The new guidelines reportedly emerged from the 2015 Sprint study, which found that lowering systolic pressure below 120 cut the incidences of heart attacks, heart failure, and strokes by a third and deaths by nearly a quarter compared with a control group. To get to such a heart-healthy place, the average study participant took three drugs.

If that suggests to you that these revised guidelines are nothing more than a cynical ploy to prop up the Medical-Pharmaceutical Complex, you’re not alone. “This is a big change that will end up labeling many more people with hypertension and recommending drug treatment for many more people,” Yale University cardiologist Harlan Krumholz, MD, told Kolata. “How they tolerate drugs, whether they want to pursue lower levels, are all choices and should not be dictated to them.”

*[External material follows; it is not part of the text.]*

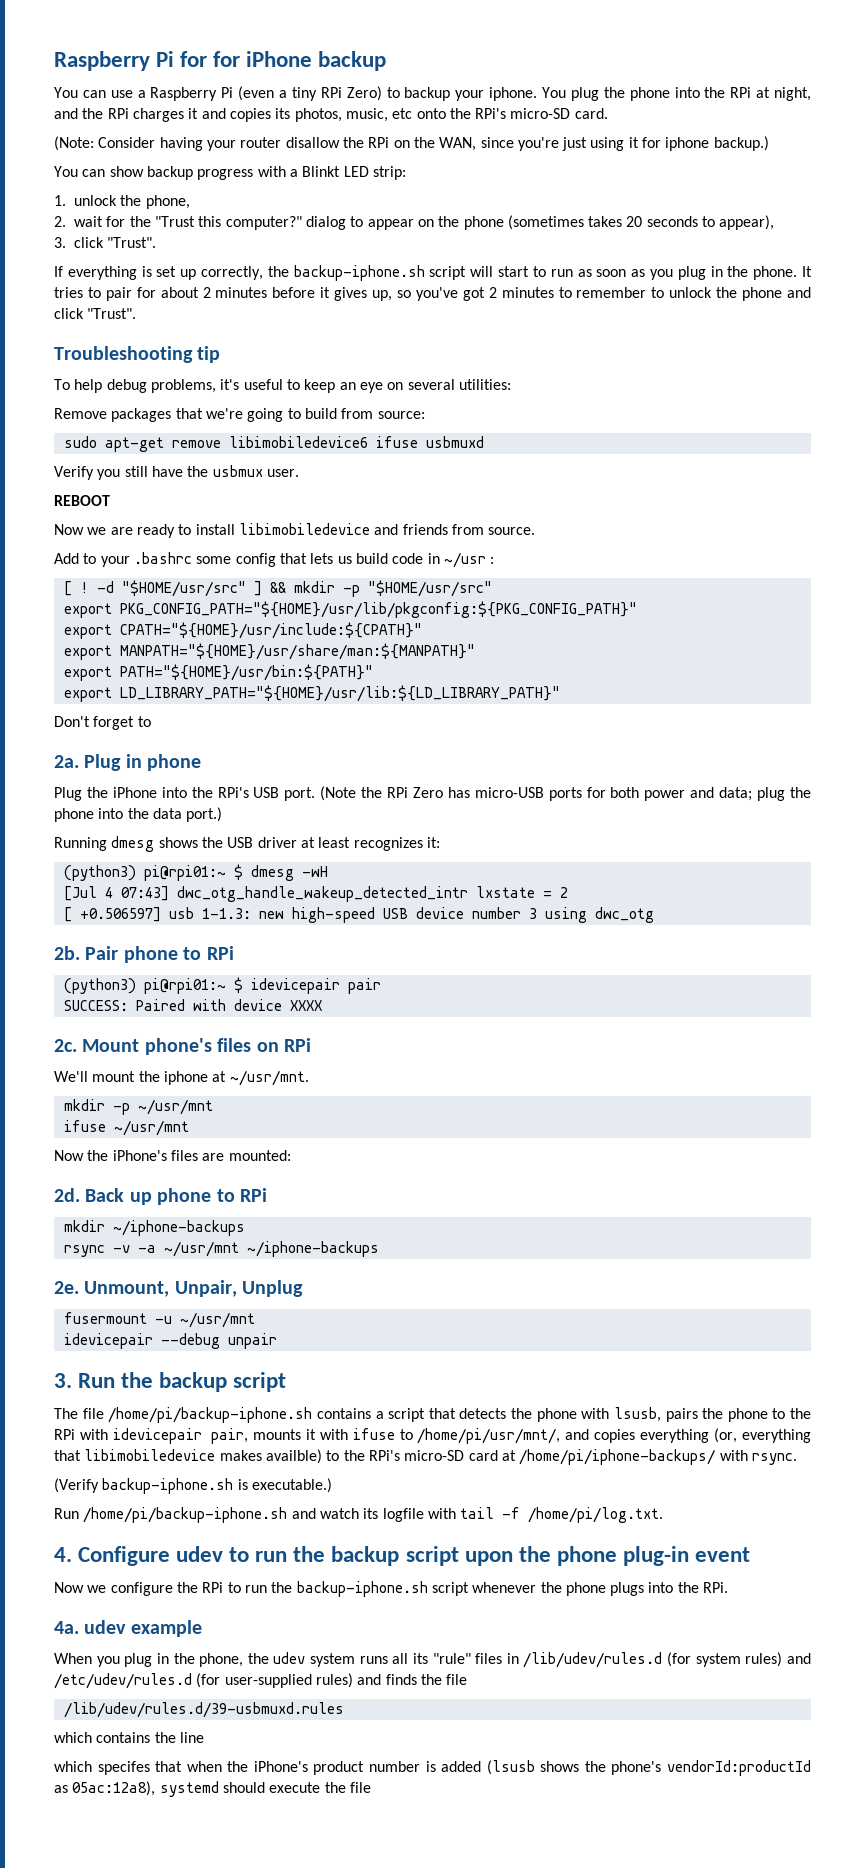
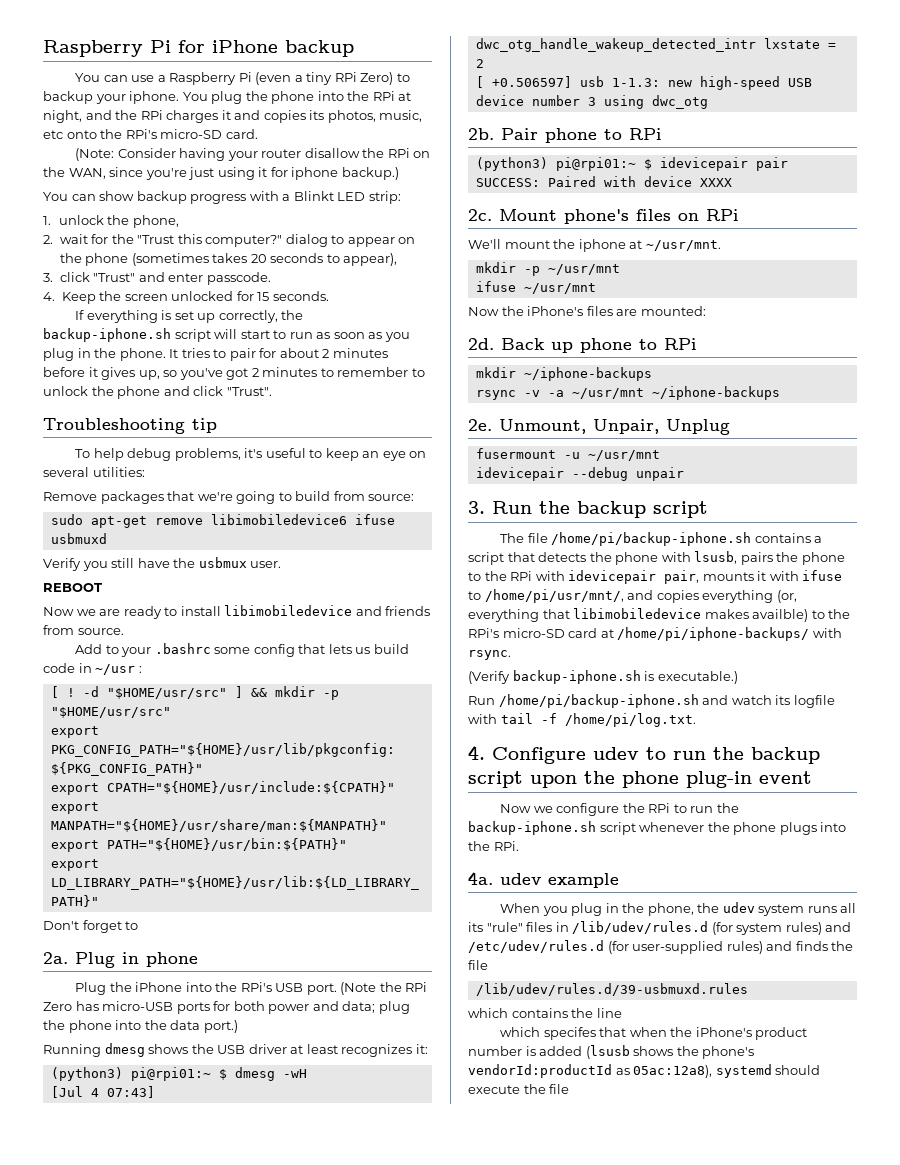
- Raspberry Pi for for iPhone backup
+ Raspberry Pi for iPhone backup
- 3. click "Trust".
+ 3. click "Trust" and enter passcode.
+ 4. Keep the screen unlocked for 15 seconds.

Especially considering that the treatment may not be worth the trouble and expense. The day after the AHA and the ACC released the new blood-pressure guidelines, Swedish researchers at Umea University published the results of a study that suggests lowering systolic blood pressure below 140 did not reduce incidences of cardiovascular disease or death in healthy people.

The meta-analysis, published in JAMA Internal Medicine, reviewed 74 clinical trials involving more than 300,000 patients and found that aggressive attempts to lower blood pressure were only effective for people with readings above 140 prior to treatment. The new guidelines would encourage doctors to prescribe that treatment for anyone between 130 and 140.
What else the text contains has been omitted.